◆ Exercise requirements: Your answer must be the lines from the first record through the line that contains "serif; font-size: 12px;", copied exactly and without any pictures.

◆ Collected data:
━━━━━━━━━━━━━━━━━━━━━━━━━━━━━━
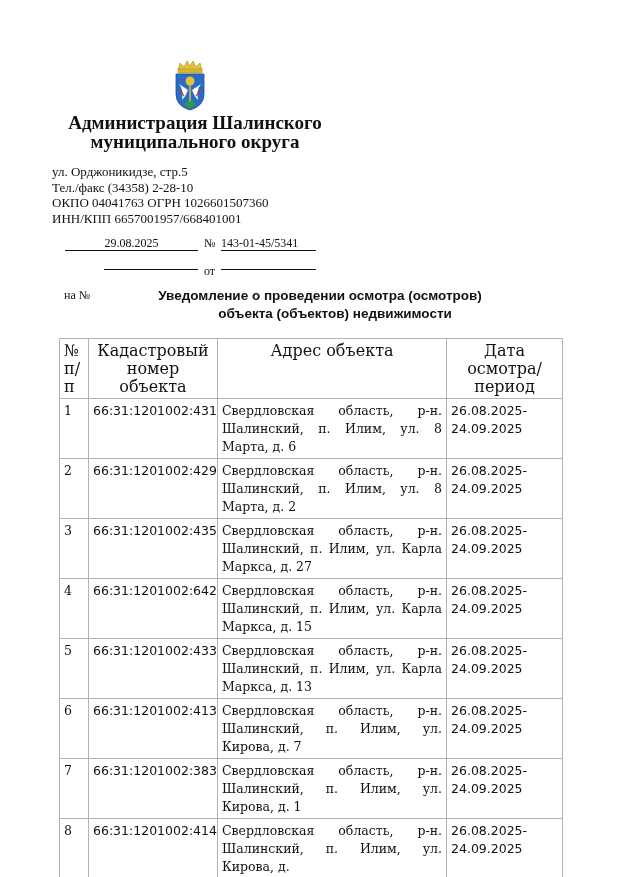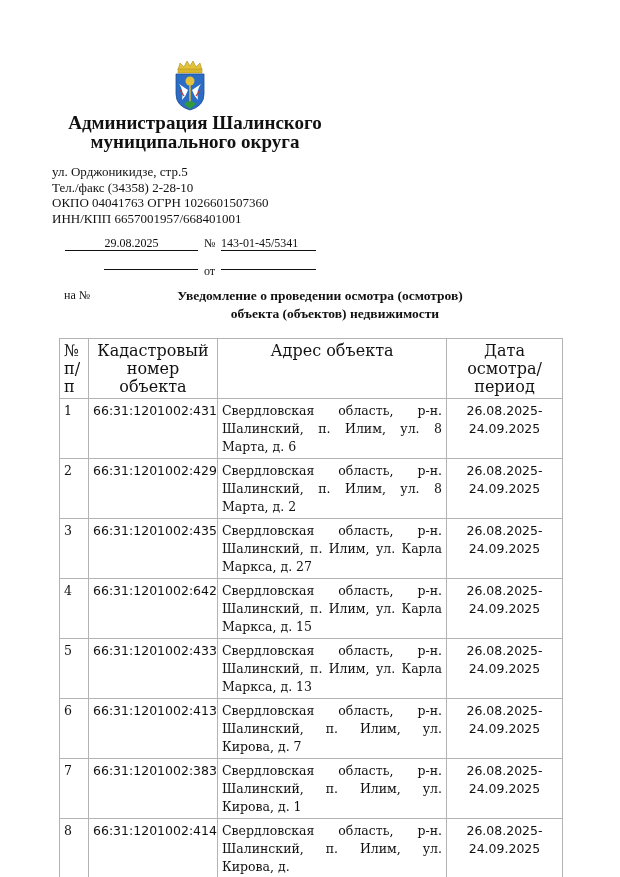--- a/index.html
+++ b/index.html
@@ -16,42 +16,42 @@
     position: absolute; left: 52px; width: 280px; top: 164px;
     text-align: left; font-family: "Liberation Serif", serif;
     font-size: 13px; line-height: 15.5px;
   }
 
   .reg { position: absolute; font-family: "Liberation Serif", serif; font-size: 12px; line-height: 14px; }
   .uline { position: absolute; border-bottom: 1px solid #111; height: 14px; text-align: center; }
 
   .title {
     position: absolute; left: 150px; width: 340px; top: 287px;
-    text-align: center; font-family: Liberation Serif, serif; font-weight: bold;
+    text-align: center; font-family: Liberation Sans, sans-serif; font-weight: bold;
     font-size: 13.5px; line-height: 18px;
   }
   .title .l2 { display: block; padding-left: 30px; }
 
   table.objects {
     position: absolute; left: 59px; top: 338px;
     border-collapse: collapse; table-layout: fixed; width: 503px;
   }
   table.objects td, table.objects th {
     border: 1px solid #b3b3b3; vertical-align: top;
     padding: 3px 4px 2px 4px; font-weight: normal;
     font-size: 12.5px; line-height: 18px;
   }
   table.objects th { font-family: "DejaVu Serif", serif; font-size: 16px; text-align: center; height: 32px; }
   table.objects th.c-num { text-align: left; }
   table.objects tr.data td { height: 50px; }
   table.objects tr.data.last td { height: 32px; }
   td.c-num { font-family: "DejaVu Serif", serif; font-size: 11.5px; }
   td.c-cad { font-family: "DejaVu Sans", sans-serif; font-size: 11.5px; }
   td.c-addr { font-family: "DejaVu Serif", serif; font-size: 11.5px; text-align: justify; text-align-last: auto; }
-  td.c-date { font-family: "DejaVu Sans", sans-serif; font-size: 11.5px; text-align: center; }
+  td.c-date { font-family: "DejaVu Sans", sans-serif; font-size: 11.5px; text-align: left; }
   .addr-line1 { display: flex; justify-content: space-between; }
 </style>
 </head>
 <body>
 
 <div class="crest">
   <svg width="40" height="52" viewBox="0 0 40 52">
 
     <path d="M8 10 L10 3 L14 7 L17 1 L20 6 L23 1 L26 7 L30 3 L32 10 Z" fill="#e3c23a" stroke="#a88a1a" stroke-width="0.6"></path>
     <rect x="8" y="9" width="24" height="4" fill="#d9b52e" stroke="#a88a1a" stroke-width="0.5"></rect>

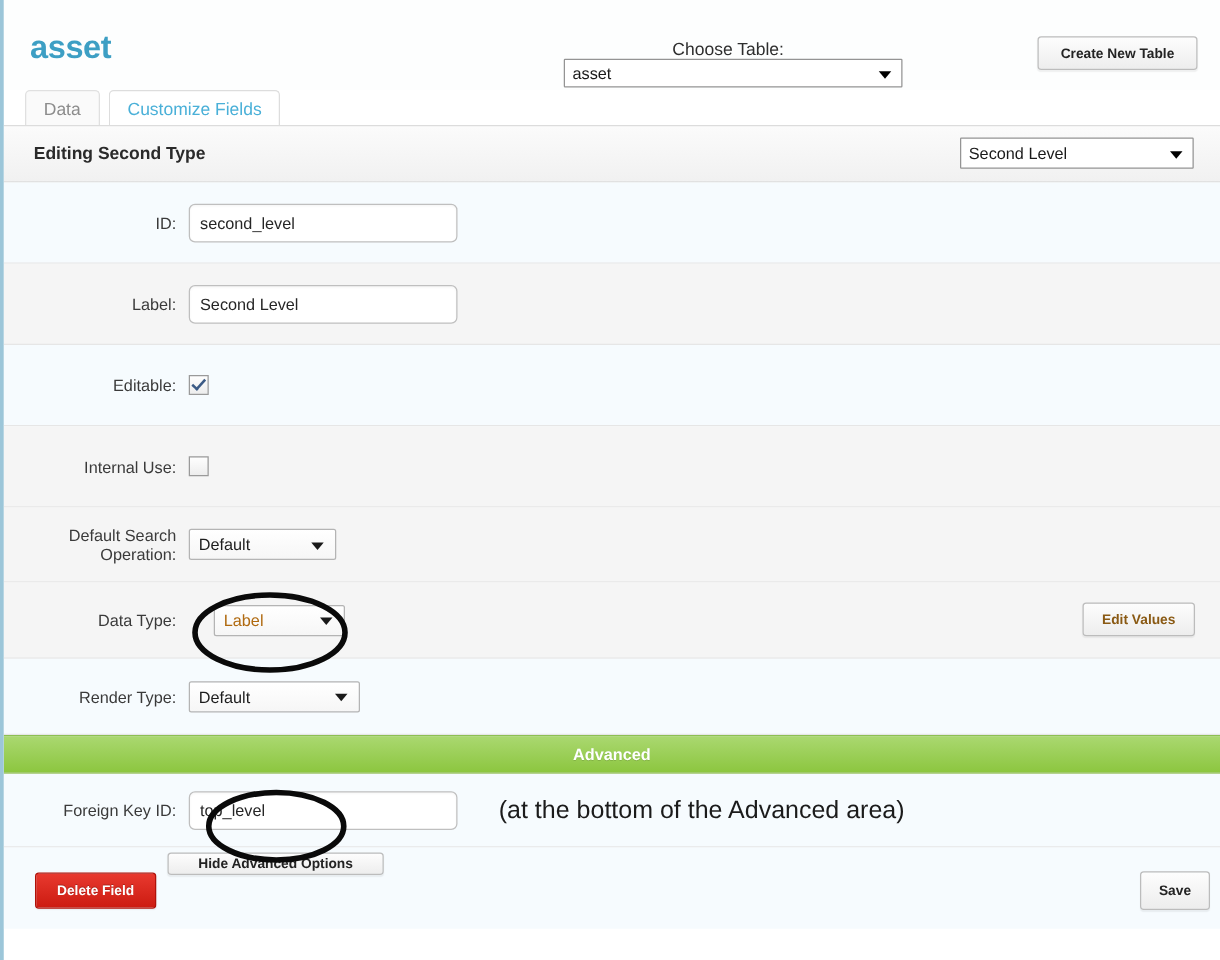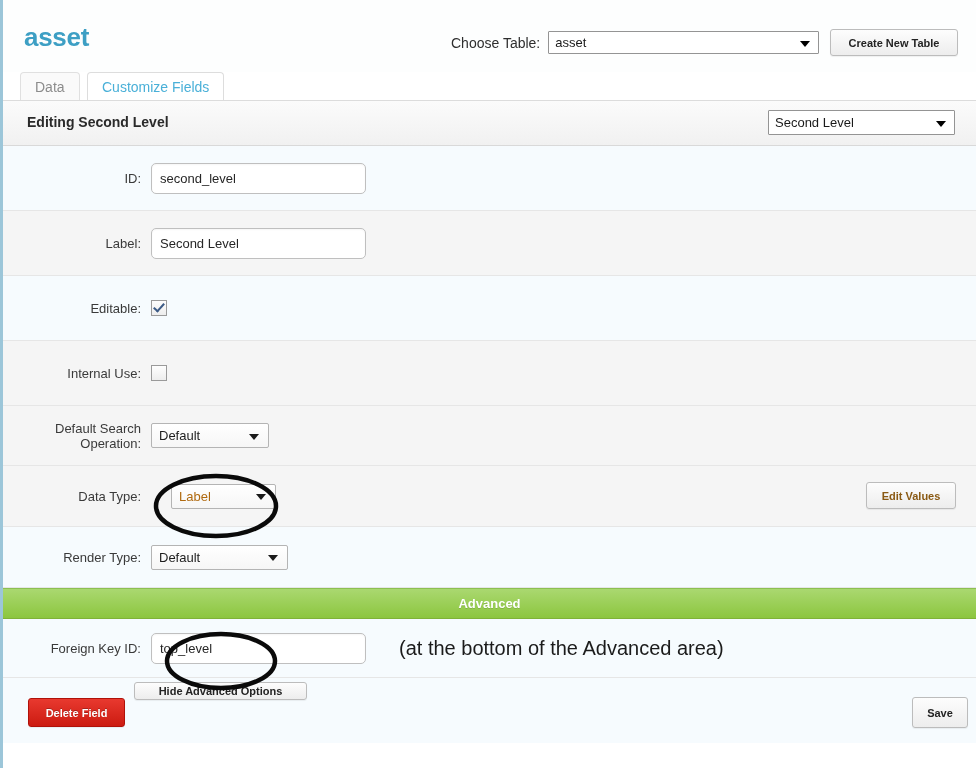--- a/index.html
+++ b/index.html
@@ -40,20 +40,21 @@
     font-weight: bold;
     color: #3d9fc4;
     letter-spacing: -0.3px;
   }
   .choose-wrap {
     position: absolute;
     left: 448px;
     top: 31px;
     display: flex;
     align-items: center;
+    flex-direction: column;
   }
   .choose-label {
     font-size: 14px;
     color: #2e2e2e;
     margin-right: 8px;
   }
   .select-box {
     position: relative;
     box-sizing: border-box;
     height: 23px;
@@ -334,21 +335,21 @@
   <div class="tabs">
     <div class="tab" id="tab-data">
       <span>Data</span>
     </div>
     <div class="tab active" id="tab-customize">
       <span>Customize Fields</span>
     </div>
   </div>
 
   <div class="edit-header">
-    <div class="edit-title">Editing Second Level</div>
+    <div class="edit-title">Editing Second Type</div>
     <div class="select-box" id="field-select">
       <span class="val">Second Level</span>
       <span class="select-arrow"></span>
     </div>
   </div>
 
   <div class="row light" style="height:65px;">
     <div class="row-label">ID:</div>
     <div class="row-field">
       <input class="text-input" id="id-input" value="second_level" style="">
━━━━━━━━━━━━━━━━━━━━━━━━━━━━━━
◆ Expected answer:
--- a/index.html
+++ b/index.html
@@ -16,42 +16,42 @@
     position: absolute; left: 52px; width: 280px; top: 164px;
     text-align: left; font-family: "Liberation Serif", serif;
     font-size: 13px; line-height: 15.5px;
   }
 
   .reg { position: absolute; font-family: "Liberation Serif", serif; font-size: 12px; line-height: 14px; }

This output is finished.